'''

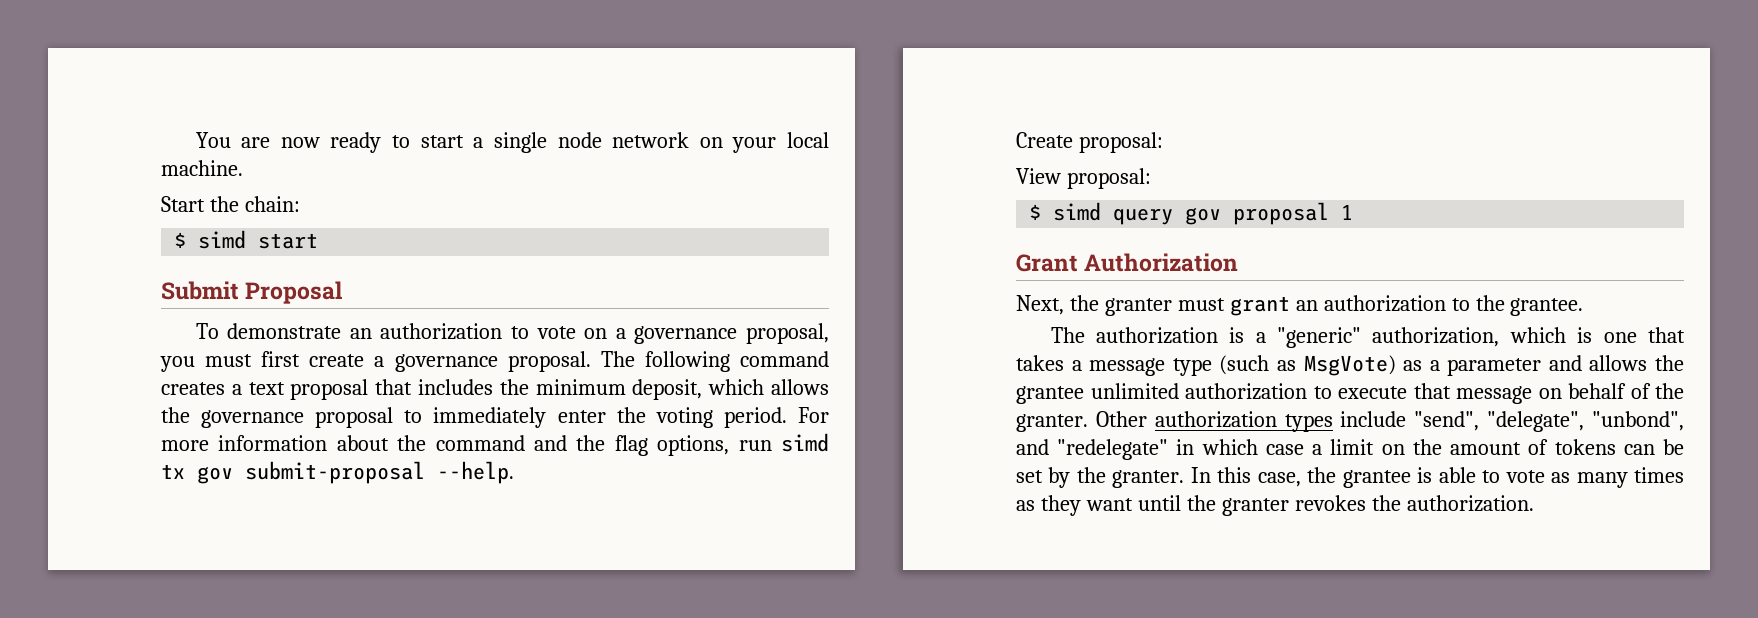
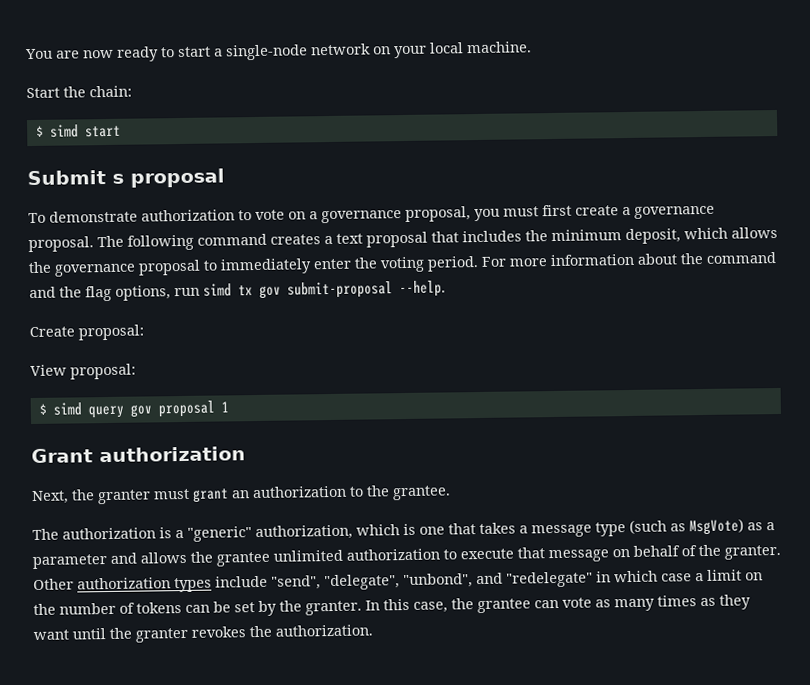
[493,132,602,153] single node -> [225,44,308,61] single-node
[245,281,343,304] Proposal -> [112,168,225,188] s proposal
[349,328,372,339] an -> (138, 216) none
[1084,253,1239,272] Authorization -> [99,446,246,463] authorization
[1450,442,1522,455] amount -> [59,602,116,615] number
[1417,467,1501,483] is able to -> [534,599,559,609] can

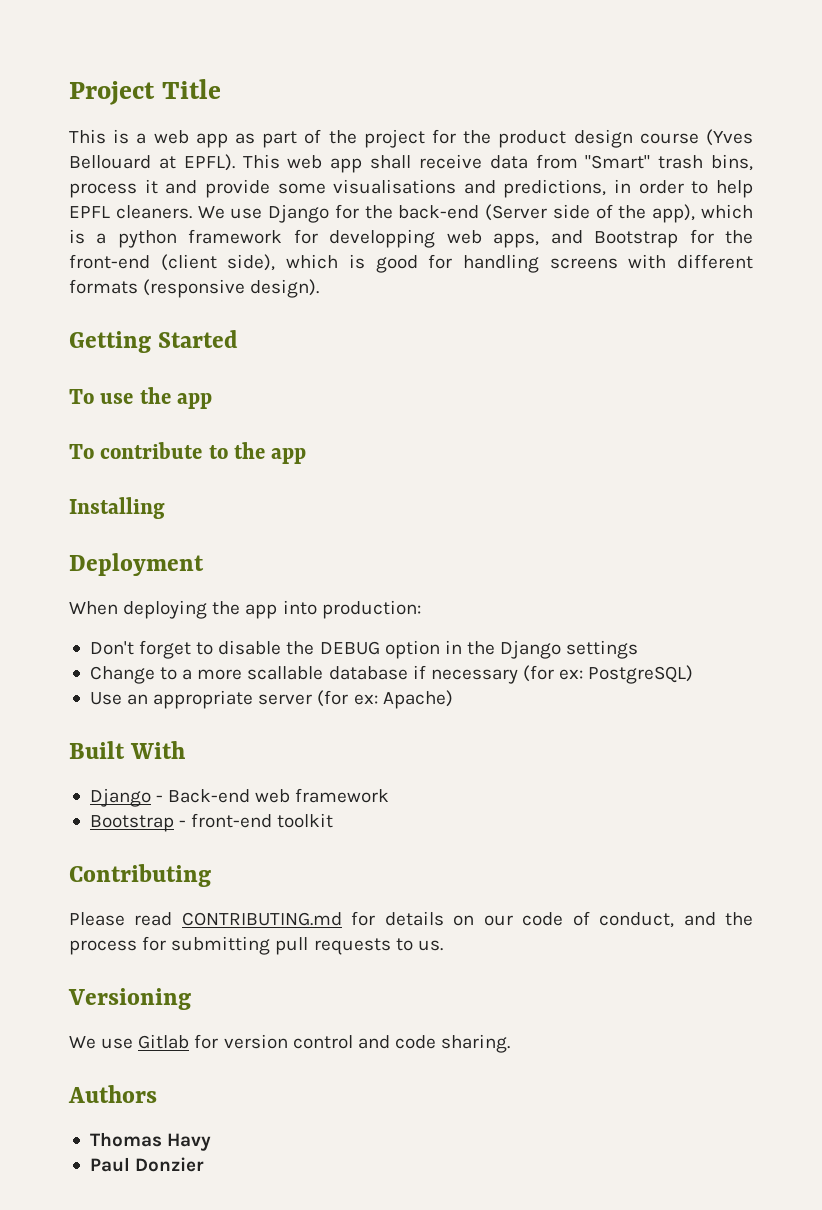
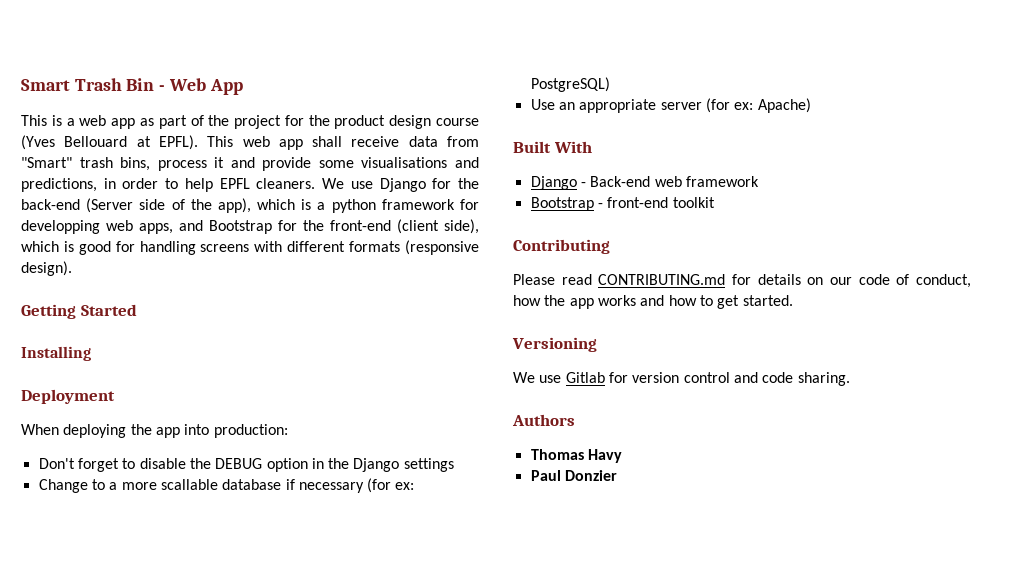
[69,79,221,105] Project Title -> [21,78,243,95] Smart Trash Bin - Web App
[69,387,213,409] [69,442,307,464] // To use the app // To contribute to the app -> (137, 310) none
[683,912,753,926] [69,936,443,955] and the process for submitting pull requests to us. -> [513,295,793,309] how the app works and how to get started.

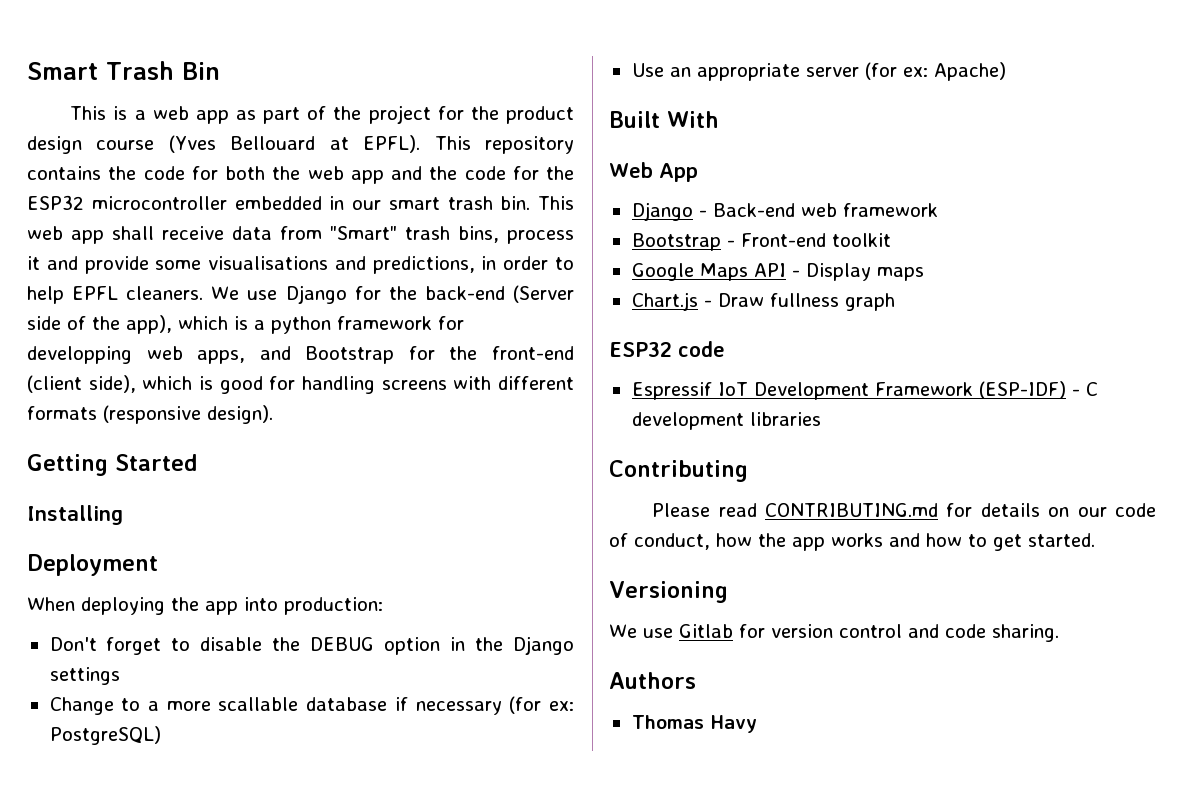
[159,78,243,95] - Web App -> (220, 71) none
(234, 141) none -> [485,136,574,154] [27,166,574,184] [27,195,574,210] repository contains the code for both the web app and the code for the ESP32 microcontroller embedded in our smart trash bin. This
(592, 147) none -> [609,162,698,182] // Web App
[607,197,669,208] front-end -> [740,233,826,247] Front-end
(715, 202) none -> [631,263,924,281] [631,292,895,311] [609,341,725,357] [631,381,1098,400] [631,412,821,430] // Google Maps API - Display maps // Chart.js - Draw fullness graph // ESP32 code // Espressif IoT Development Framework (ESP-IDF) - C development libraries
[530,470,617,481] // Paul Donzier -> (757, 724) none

'''

→ How to complete this task: Exclude every picture, then return precisely the lines that run from the line containing "[1450,442,1522,455] amount ->" through the end of the entries above.

→ Task solution:
[1450,442,1522,455] amount -> [59,602,116,615] number
[1417,467,1501,483] is able to -> [534,599,559,609] can

[69,79,221,105] Project Title -> [21,78,243,95] Smart Trash Bin - Web App
[69,387,213,409] [69,442,307,464] // To use the app // To contribute to the app -> (137, 310) none
[683,912,753,926] [69,936,443,955] and the process for submitting pull requests to us. -> [513,295,793,309] how the app works and how to get started.

[159,78,243,95] - Web App -> (220, 71) none
(234, 141) none -> [485,136,574,154] [27,166,574,184] [27,195,574,210] repository contains the code for both the web app and the code for the ESP32 microcontroller embedded in our smart trash bin. This
(592, 147) none -> [609,162,698,182] // Web App
[607,197,669,208] front-end -> [740,233,826,247] Front-end
(715, 202) none -> [631,263,924,281] [631,292,895,311] [609,341,725,357] [631,381,1098,400] [631,412,821,430] // Google Maps API - Display maps // Chart.js - Draw fullness graph // ESP32 code // Espressif IoT Development Framework (ESP-IDF) - C development libraries
[530,470,617,481] // Paul Donzier -> (757, 724) none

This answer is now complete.